■ Aim of the task ■
The answer must be every line from the entries below that contains "border".

Front-end code change data
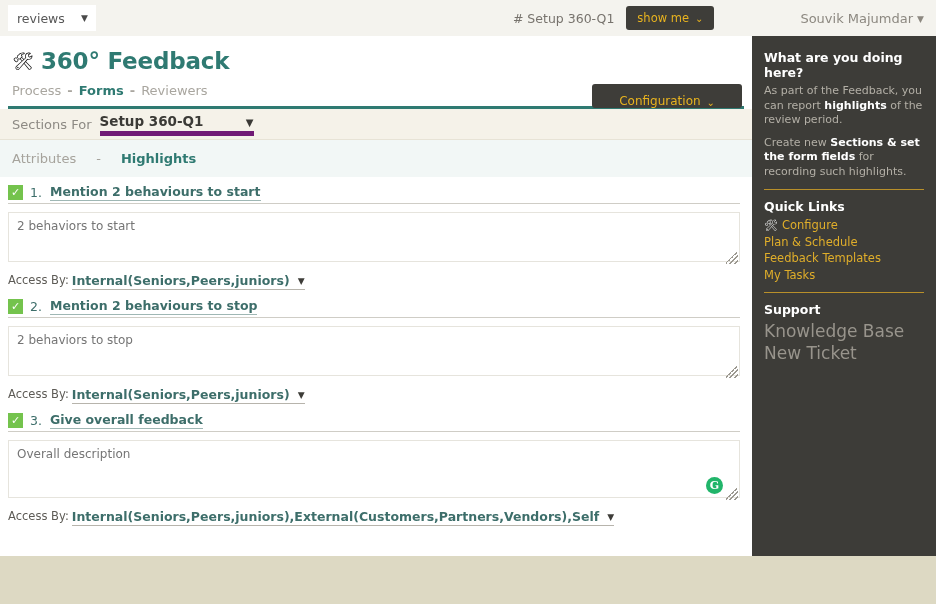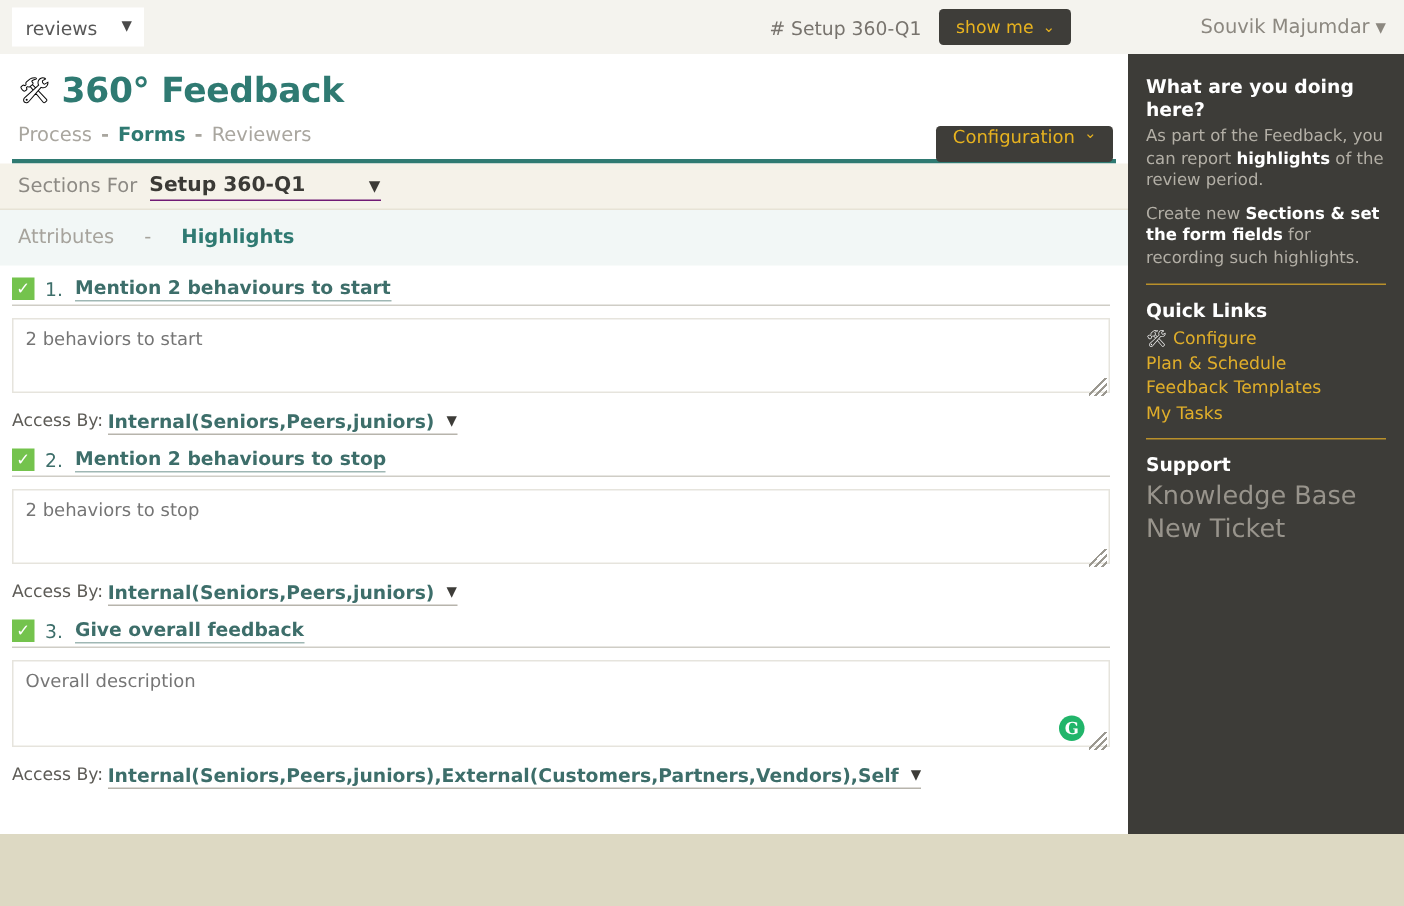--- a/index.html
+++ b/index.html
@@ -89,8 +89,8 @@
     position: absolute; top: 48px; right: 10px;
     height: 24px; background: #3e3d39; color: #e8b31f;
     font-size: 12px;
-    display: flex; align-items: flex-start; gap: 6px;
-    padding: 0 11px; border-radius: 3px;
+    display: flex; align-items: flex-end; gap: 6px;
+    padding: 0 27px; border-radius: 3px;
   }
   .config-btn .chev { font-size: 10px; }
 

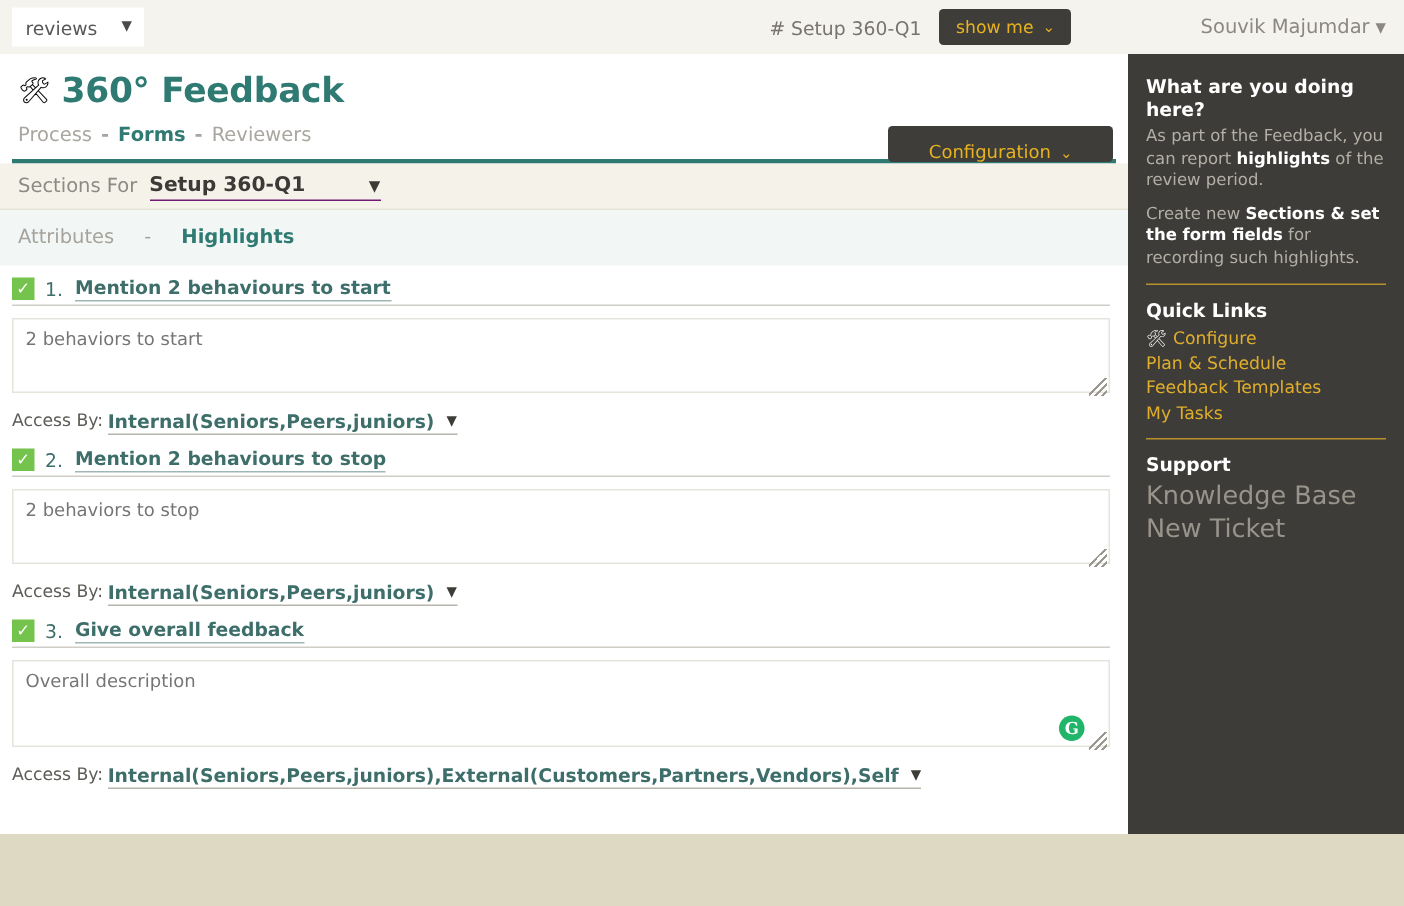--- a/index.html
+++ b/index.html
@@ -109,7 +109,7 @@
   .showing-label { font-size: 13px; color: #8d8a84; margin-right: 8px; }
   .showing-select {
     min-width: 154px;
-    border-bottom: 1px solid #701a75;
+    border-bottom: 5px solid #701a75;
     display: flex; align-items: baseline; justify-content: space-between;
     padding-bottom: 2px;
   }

--

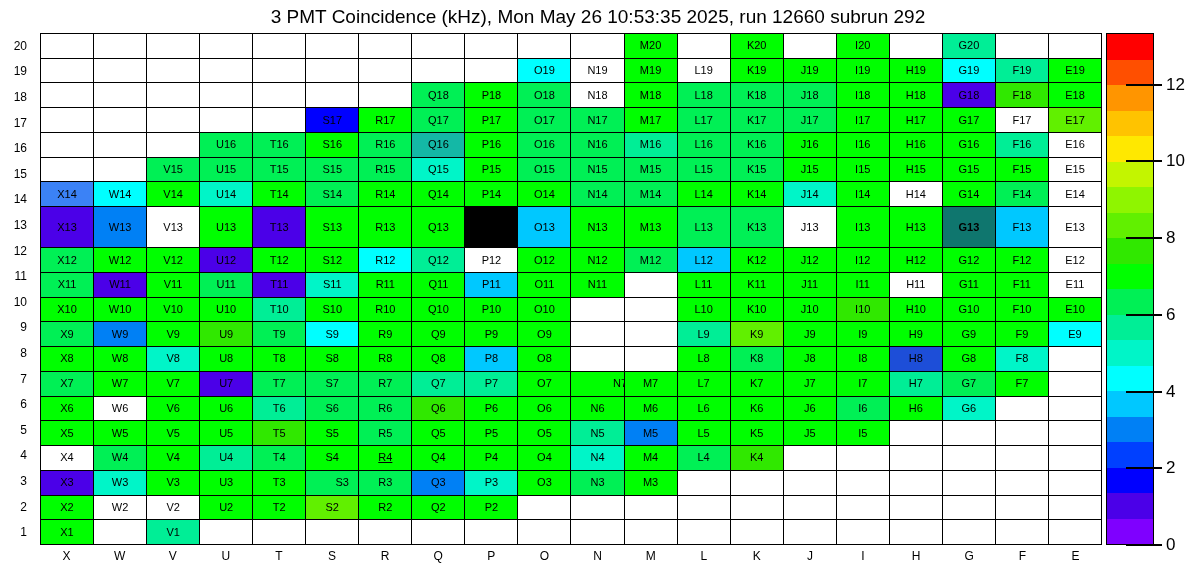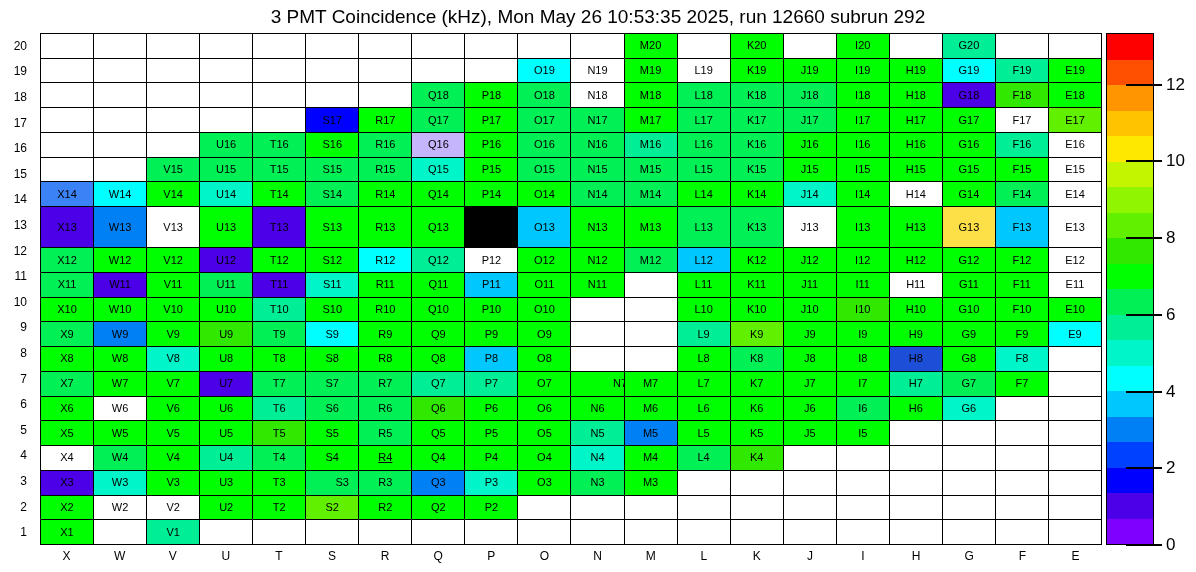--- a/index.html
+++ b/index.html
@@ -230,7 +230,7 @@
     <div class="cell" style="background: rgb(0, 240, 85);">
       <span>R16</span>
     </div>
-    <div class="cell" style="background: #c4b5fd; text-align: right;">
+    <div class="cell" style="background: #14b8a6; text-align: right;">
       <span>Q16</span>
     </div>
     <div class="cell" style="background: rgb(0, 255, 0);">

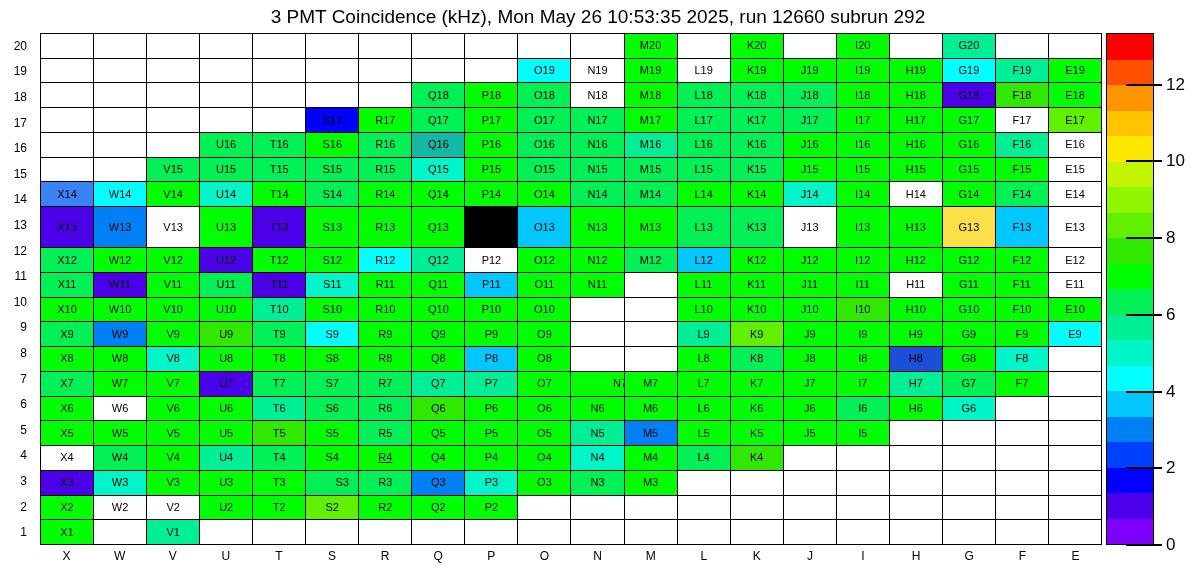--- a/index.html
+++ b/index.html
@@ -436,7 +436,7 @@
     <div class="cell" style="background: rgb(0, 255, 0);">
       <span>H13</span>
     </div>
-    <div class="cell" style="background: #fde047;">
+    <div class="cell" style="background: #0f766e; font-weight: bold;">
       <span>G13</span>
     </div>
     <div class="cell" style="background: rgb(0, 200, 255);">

==

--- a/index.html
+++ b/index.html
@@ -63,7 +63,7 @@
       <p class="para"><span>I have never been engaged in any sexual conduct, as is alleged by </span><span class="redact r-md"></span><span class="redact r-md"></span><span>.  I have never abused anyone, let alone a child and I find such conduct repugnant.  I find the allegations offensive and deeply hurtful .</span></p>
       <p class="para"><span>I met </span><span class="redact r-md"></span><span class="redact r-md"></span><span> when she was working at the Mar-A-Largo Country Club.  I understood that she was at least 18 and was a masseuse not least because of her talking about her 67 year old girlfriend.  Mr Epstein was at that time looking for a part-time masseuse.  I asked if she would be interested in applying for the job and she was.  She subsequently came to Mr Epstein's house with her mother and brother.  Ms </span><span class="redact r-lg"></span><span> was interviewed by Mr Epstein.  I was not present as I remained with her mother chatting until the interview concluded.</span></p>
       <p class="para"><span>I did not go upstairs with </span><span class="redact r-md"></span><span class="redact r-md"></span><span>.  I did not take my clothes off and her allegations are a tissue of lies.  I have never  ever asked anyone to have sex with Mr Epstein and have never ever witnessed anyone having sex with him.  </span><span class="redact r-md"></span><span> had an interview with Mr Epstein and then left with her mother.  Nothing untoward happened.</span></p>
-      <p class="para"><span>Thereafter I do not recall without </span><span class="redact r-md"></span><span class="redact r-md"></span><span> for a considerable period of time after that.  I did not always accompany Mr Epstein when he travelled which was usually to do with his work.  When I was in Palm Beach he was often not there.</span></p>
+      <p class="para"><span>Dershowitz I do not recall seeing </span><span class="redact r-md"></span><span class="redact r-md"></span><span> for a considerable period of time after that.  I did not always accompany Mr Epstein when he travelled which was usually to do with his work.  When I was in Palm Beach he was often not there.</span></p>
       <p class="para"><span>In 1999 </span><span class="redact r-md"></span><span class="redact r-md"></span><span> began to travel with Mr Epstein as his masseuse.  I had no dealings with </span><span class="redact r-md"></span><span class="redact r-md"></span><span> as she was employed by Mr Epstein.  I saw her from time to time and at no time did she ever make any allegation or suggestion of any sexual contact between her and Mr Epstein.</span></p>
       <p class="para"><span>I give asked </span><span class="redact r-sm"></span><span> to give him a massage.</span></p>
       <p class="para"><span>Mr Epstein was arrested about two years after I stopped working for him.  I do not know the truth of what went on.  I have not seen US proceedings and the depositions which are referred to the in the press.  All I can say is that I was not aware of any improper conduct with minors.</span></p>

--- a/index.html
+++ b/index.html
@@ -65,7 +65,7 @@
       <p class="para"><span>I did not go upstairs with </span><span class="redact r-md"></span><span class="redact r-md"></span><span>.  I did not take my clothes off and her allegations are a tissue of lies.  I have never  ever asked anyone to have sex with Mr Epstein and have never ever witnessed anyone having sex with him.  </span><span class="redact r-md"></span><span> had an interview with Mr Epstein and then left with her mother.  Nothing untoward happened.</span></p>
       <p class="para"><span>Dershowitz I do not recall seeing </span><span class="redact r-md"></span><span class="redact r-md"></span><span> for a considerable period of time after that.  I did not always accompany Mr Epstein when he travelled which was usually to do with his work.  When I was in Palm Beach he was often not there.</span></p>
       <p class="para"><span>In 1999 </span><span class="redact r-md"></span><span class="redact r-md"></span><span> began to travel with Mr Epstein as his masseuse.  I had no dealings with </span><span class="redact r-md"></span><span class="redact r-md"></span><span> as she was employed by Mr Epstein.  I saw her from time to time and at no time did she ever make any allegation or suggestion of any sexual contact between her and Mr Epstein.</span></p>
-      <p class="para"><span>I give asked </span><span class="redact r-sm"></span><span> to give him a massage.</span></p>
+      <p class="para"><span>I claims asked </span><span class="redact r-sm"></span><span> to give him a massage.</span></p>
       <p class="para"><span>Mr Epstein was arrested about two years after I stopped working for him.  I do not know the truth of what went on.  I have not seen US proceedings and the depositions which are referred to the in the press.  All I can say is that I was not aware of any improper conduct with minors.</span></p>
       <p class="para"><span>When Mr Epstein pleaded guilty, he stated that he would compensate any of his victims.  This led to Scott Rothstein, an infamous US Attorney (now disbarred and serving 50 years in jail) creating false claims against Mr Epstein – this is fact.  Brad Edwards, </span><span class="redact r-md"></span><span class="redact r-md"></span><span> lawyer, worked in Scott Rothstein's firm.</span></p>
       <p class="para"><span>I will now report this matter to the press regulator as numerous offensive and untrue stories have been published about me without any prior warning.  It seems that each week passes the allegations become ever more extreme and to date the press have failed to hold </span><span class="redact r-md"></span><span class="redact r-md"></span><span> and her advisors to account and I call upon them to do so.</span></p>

■ Response to this task ■
-    padding: 0 11px; border-radius: 3px;
+    padding: 0 27px; border-radius: 3px;
-    border-bottom: 1px solid #701a75;
+    border-bottom: 5px solid #701a75;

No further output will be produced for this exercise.